Remove duplicate words in a string using regex

Question

I'm working on my regex skills and i find one of my strings having duplicate words at the starting. I would like to remove the duplicate and just have one word of it -

server_server_dev1_check_1233.zzz
server_server_qa1_run_1233.xyz
server_server_dev2_1233.qqa
server_dev1_1233.zzz
data_data_dev9_check_660.log

I used the below regex but i get both server_server in my output,

((.*?))_(?!\D)

How can i have my output just to one server_ if there are two or more and if its only one server_, then take as is?
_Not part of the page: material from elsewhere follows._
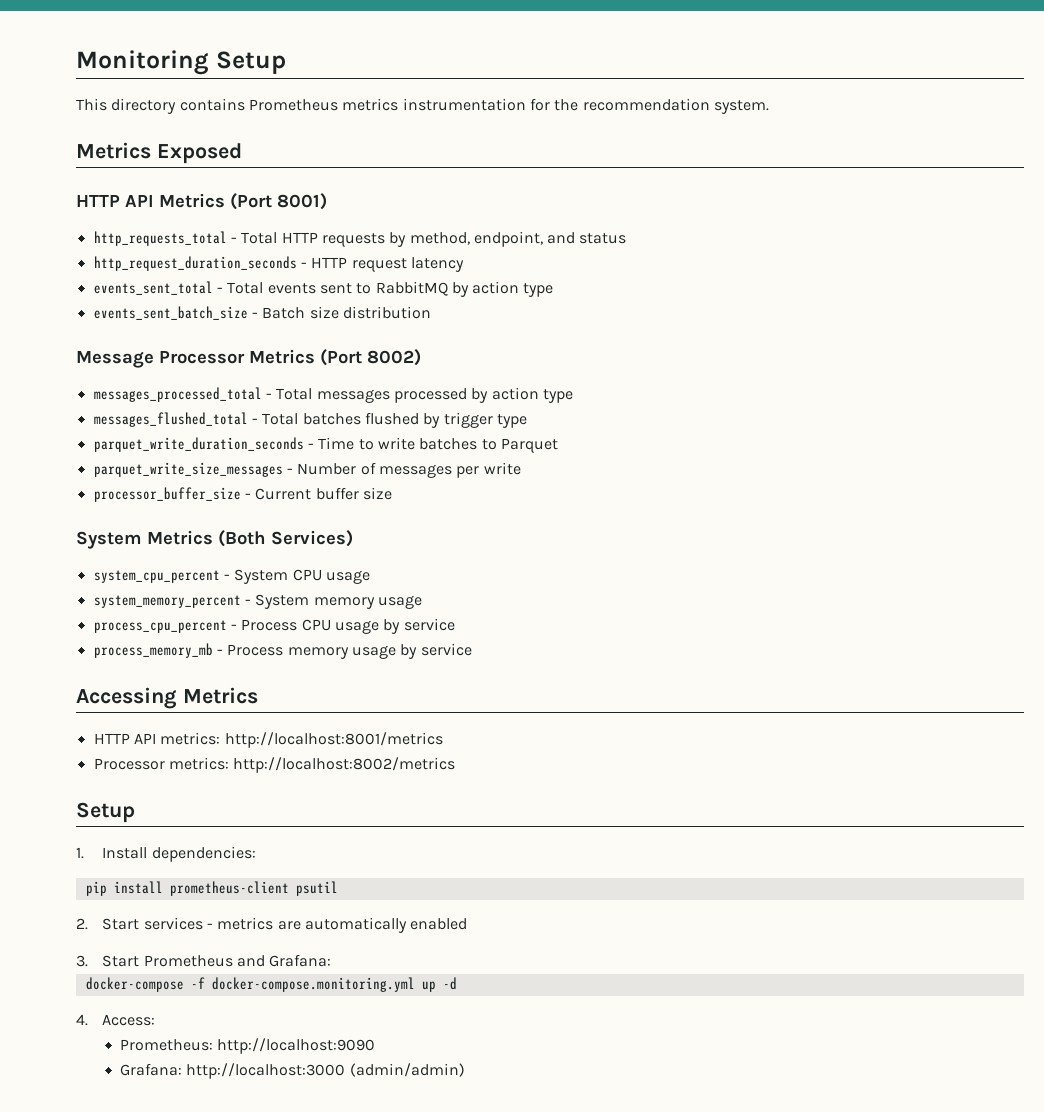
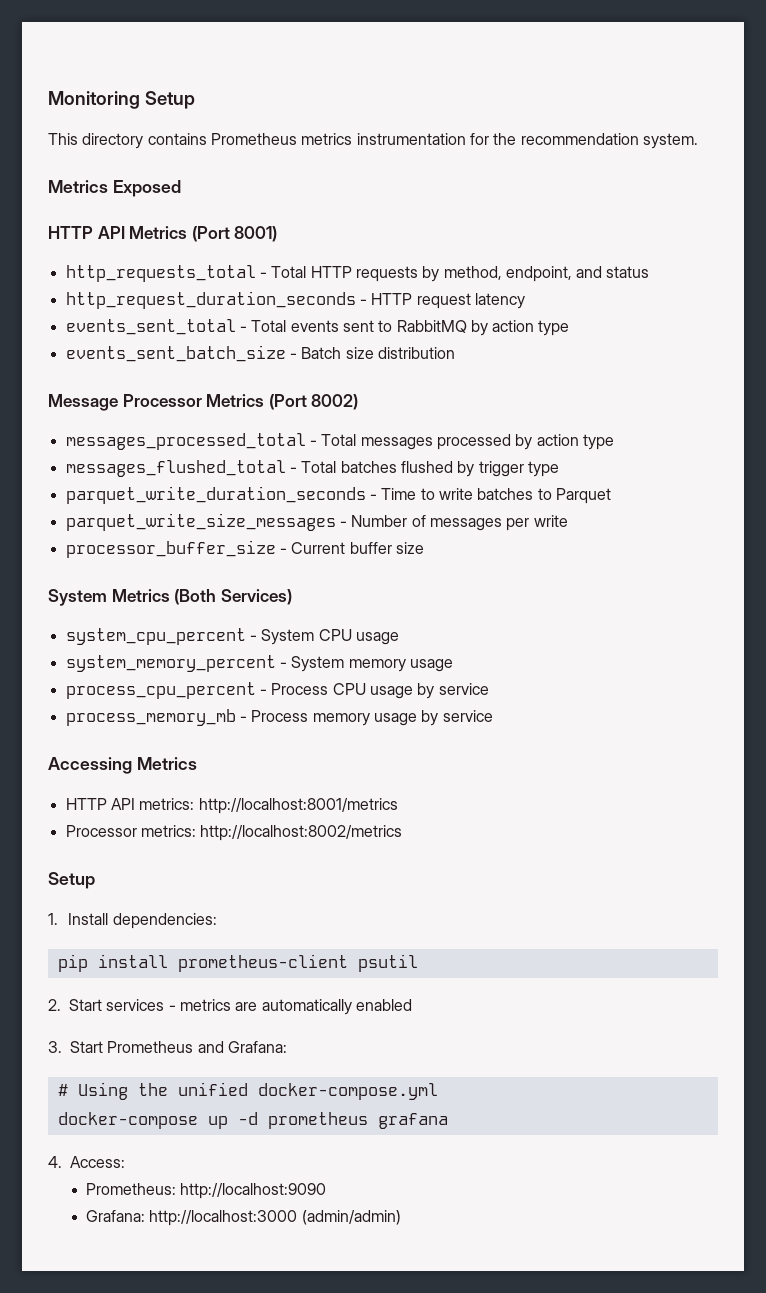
+ # Using the unified docker-compose.yml
- docker-compose -f docker-compose.monitoring.yml up -d
+ docker-compose up -d prometheus grafana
The output doesn't have to contain the digits and also the part after . i.e. .zzz, .xyz etc

Expected output -

server_dev1_check
server_qa1_run
server_dev2
server_dev1
data_dev9_check

Jean-François Fabre · Accepted Answer · 2018-09-21 12:43:23Z

4

you could back reference the word in your search expression:

>>> s = "server_server_dev1_check_1233.zzz"
>>> re.sub(r"(.*_)\1",r"\1",s)
'server_dev1_check_1233.zzz'

and use the "many times" suffix so if there are more than 2 occurrences it still works:

'server_server_server_dev1_check_1233.zzz'
>>> re.sub(r"(.*_)\1{1,}",r"\1",s)
'server_dev1_check_1233.zzz'

getting rid of the suffix is not the hardest part, just capture the rest and discard the end:

>>> re.sub(r"(.*_)\1{1,}(.*)(_\d+\..*)",r"\1\2",s)
'server_dev1_check'

edited Sep 21, 2018 at 12:43

answered Sep 21, 2018 at 12:37

Jean-François Fabre♦

141k24 gold badges179 silver badges246 bronze badges

Sign up to request clarification or add additional context in comments.

2 Comments

sdgd Over a year ago

hi thakns for the solution, i dont actually need the part from the number. i.e. _1233.zzz is not required. just server_dev1_check

Jean-François Fabre Over a year ago

just noticed. not the heart of the problem but okay:)

Wiktor Stribiżew · Accepted Answer · 2018-09-21 12:39:02Z

3

You may use a single re.sub call to match and remove what you do not need and match and capture what you need:

re.sub(r'^([^_]+)(?:_\1)*(.*)_\d+\.\w+$', r'\1\2', s)

See the regex demo

Details

^ - start of string
([^_]+) - Capturing group 1: any 1+ chars other than _
(?:_\1)* - zero or more repetitions of _ followed with the same substring as in Group 1 (thanks to the inline backreference \1 that retrieves the text from Group 1)
(.*) - Group 2: any 0+ chars, as many as possible
_ - an underscore
\d+ - 1+ digits
\. - a dot
\w+ - 1+ word chars ([^.]+ will also do, 1 or more chars other than .)
$ - end of string.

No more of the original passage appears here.